■ HOW TO COMPLETE THIS TASK: The entries below contain a line with "- In these cases, the" and a line with "of the elements of a (spatial) network.". Retype exactly everything from the first down to the second, both included, and nothing else.

■ AVAILABLE RECORDS:
>>>>>

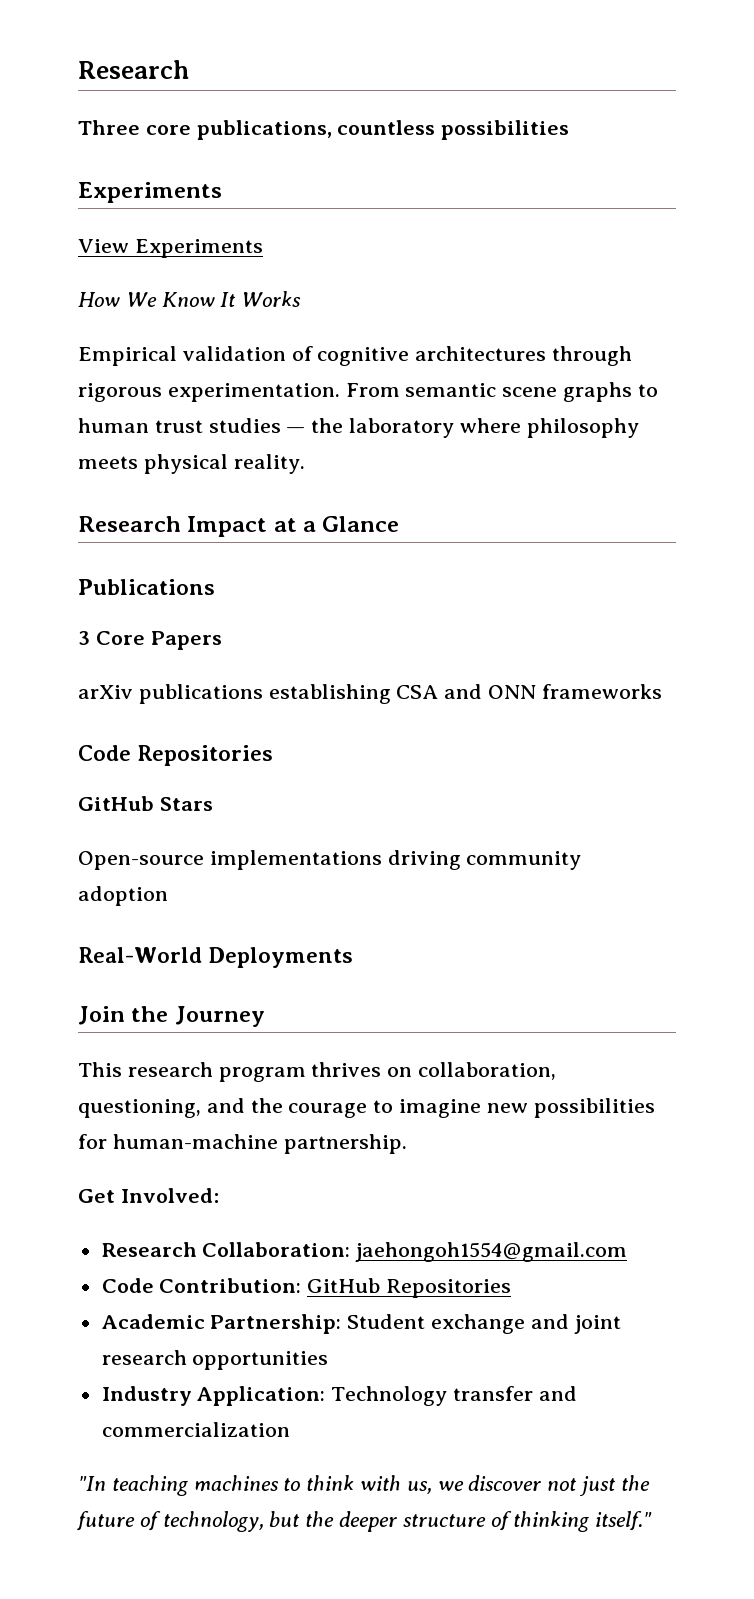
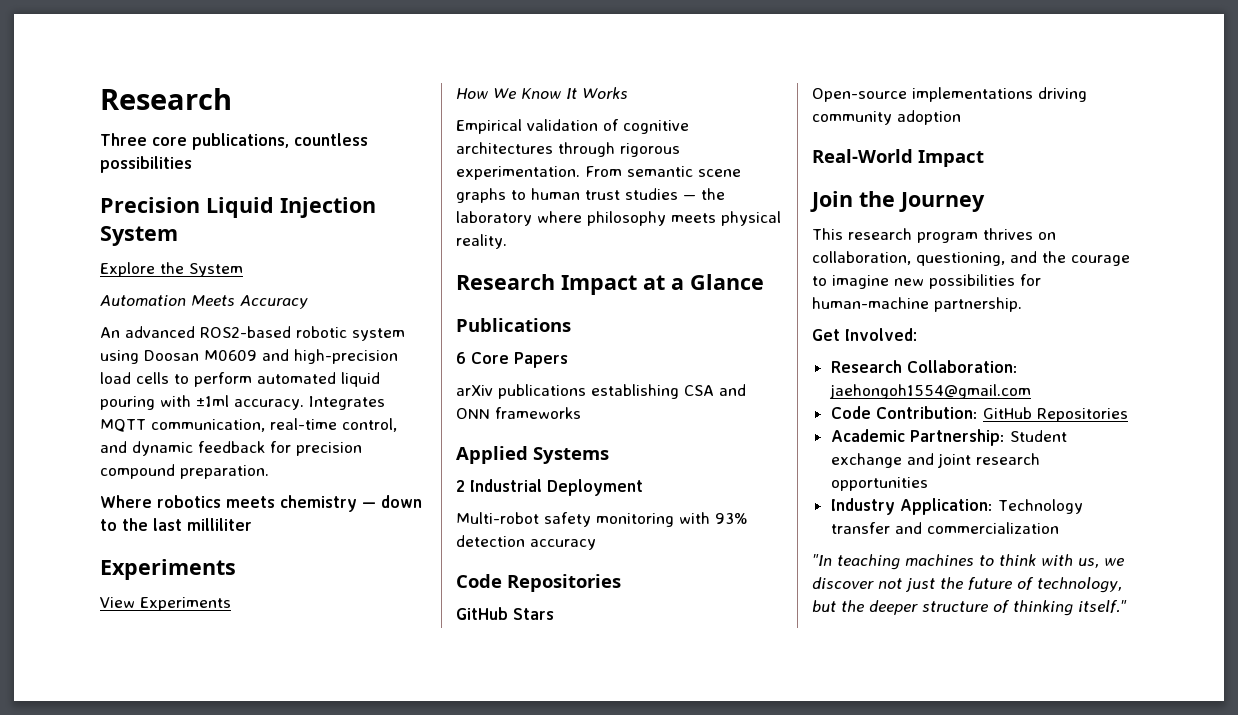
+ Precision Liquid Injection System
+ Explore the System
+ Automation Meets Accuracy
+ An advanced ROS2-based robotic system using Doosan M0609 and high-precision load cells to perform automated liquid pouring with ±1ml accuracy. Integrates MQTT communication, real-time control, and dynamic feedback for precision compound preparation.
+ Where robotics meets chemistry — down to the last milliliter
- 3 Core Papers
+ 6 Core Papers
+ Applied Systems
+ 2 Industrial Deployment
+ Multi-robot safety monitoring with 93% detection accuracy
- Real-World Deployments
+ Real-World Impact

<<<<<
>>>>>

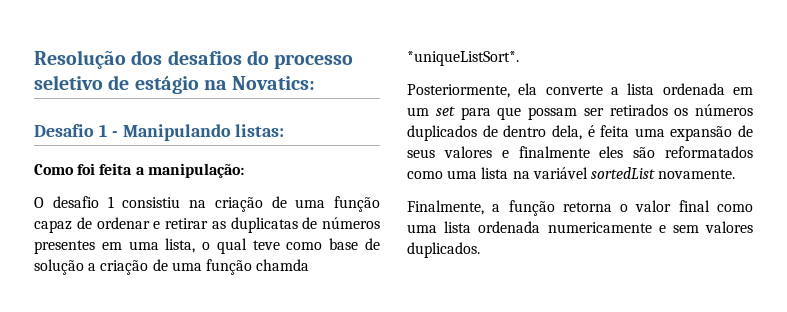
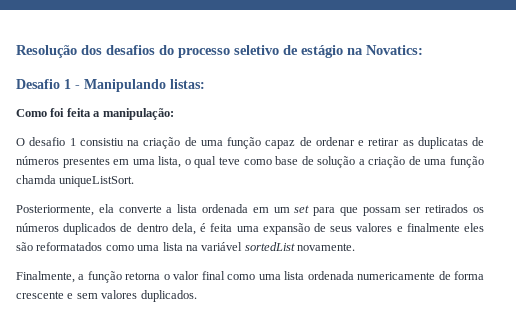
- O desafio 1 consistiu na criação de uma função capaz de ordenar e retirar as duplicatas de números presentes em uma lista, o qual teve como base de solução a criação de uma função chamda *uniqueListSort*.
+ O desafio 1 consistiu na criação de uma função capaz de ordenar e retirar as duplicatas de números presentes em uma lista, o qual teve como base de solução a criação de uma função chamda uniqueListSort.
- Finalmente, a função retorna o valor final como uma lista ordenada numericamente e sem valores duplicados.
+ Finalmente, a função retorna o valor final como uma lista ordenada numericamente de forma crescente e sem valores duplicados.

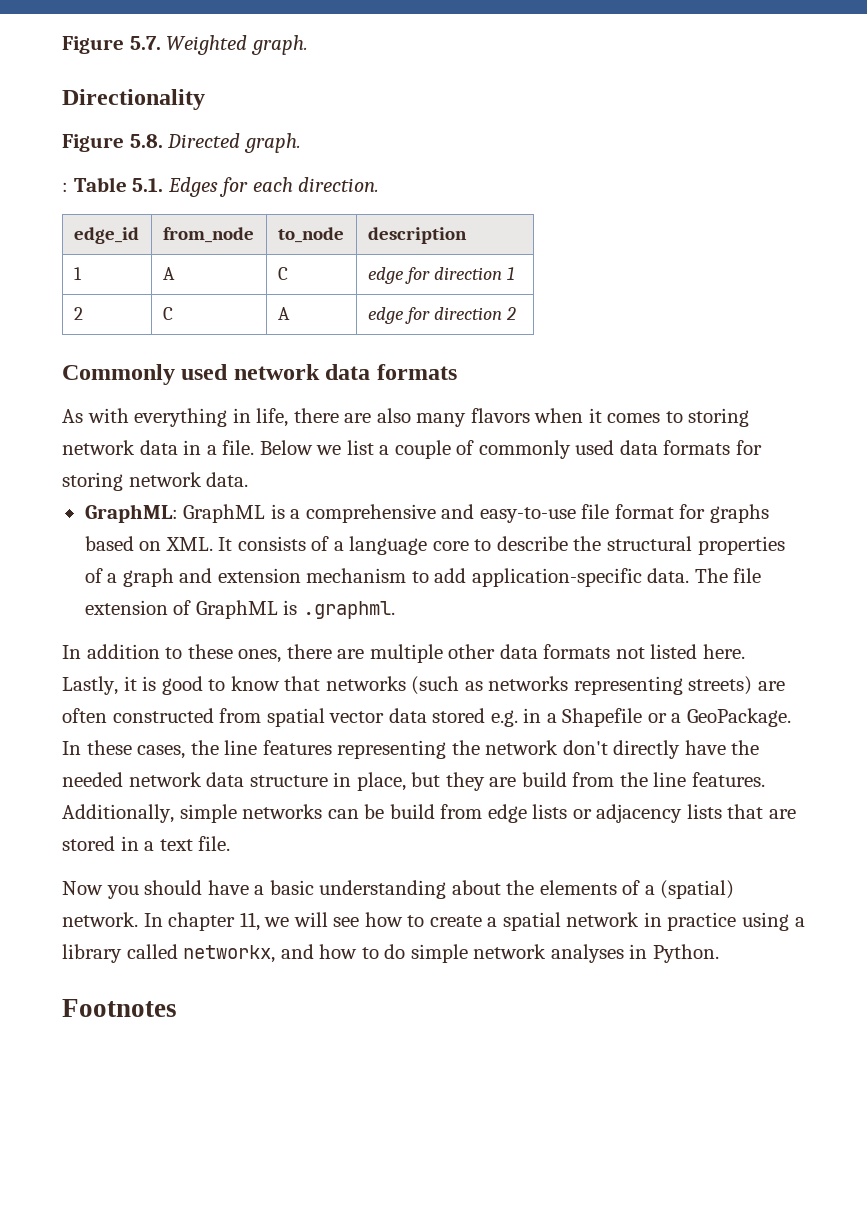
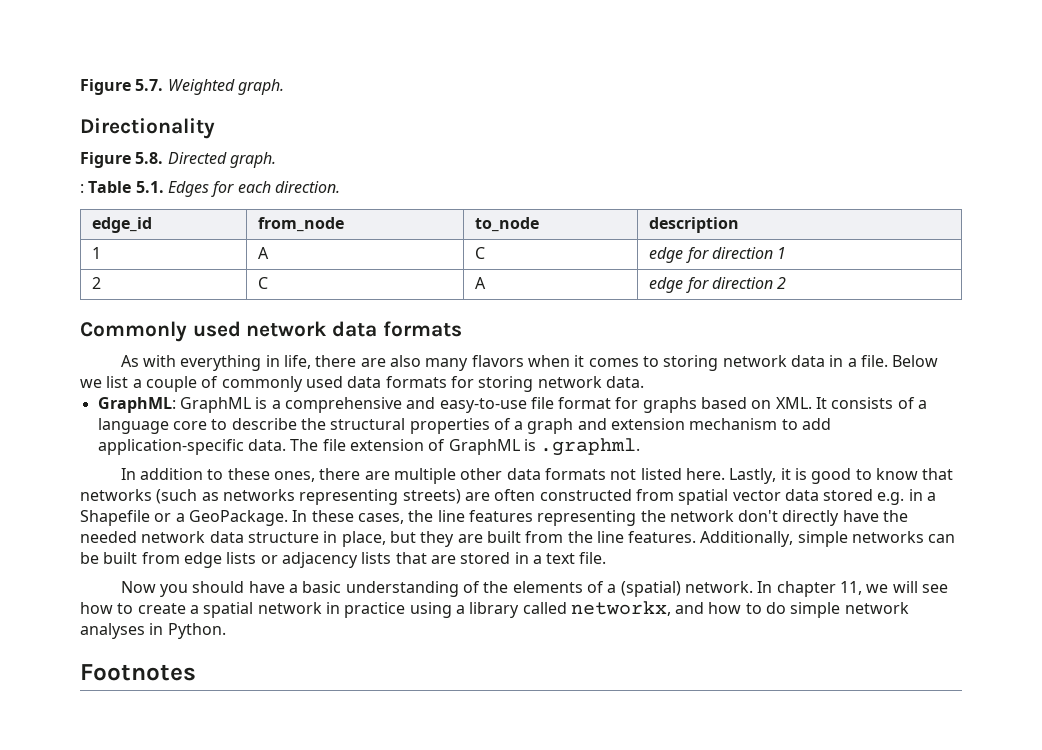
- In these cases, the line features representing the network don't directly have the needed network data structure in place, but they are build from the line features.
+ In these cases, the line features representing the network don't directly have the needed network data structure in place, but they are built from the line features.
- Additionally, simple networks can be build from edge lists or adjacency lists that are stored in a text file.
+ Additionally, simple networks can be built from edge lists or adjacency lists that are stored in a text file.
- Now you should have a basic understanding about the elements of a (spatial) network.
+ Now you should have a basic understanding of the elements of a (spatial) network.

<<<<<
>>>>>

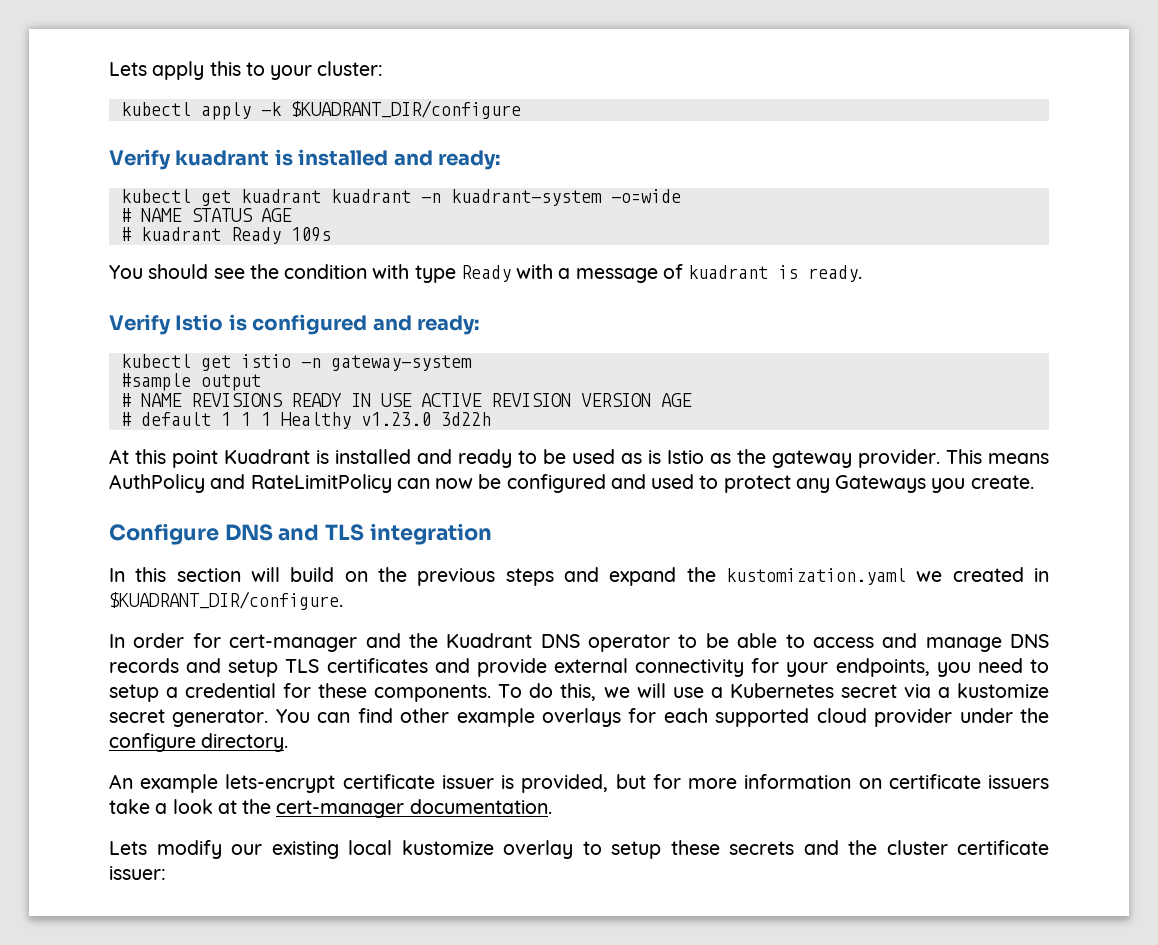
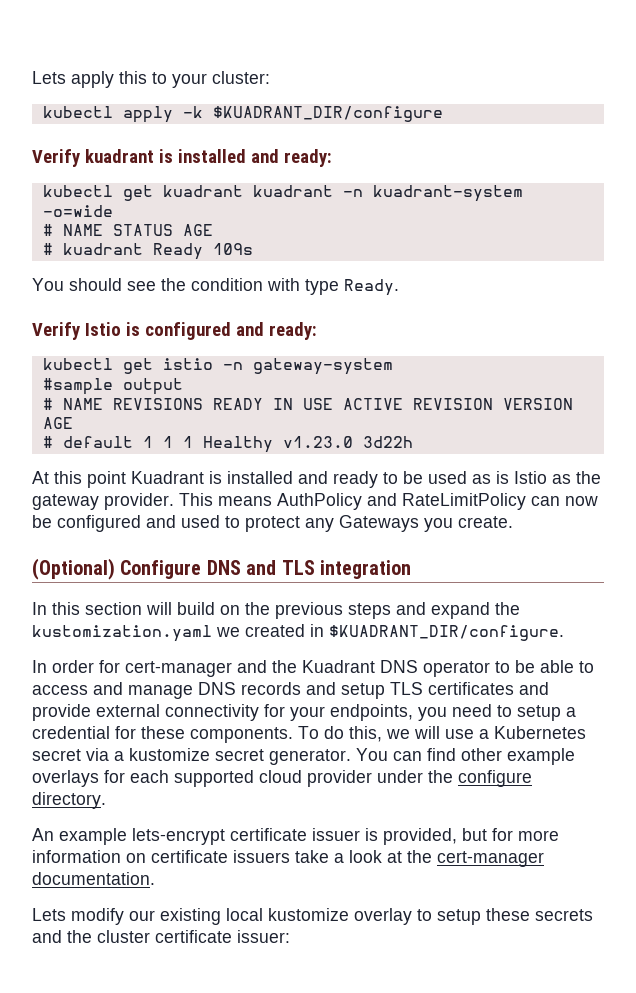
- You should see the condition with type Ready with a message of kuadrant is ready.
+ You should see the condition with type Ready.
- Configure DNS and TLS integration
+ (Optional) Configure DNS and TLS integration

<<<<<

■ REPLY:
- In these cases, the line features representing the network don't directly have the needed network data structure in place, but they are build from the line features.
+ In these cases, the line features representing the network don't directly have the needed network data structure in place, but they are built from the line features.
- Additionally, simple networks can be build from edge lists or adjacency lists that are stored in a text file.
+ Additionally, simple networks can be built from edge lists or adjacency lists that are stored in a text file.
- Now you should have a basic understanding about the elements of a (spatial) network.
+ Now you should have a basic understanding of the elements of a (spatial) network.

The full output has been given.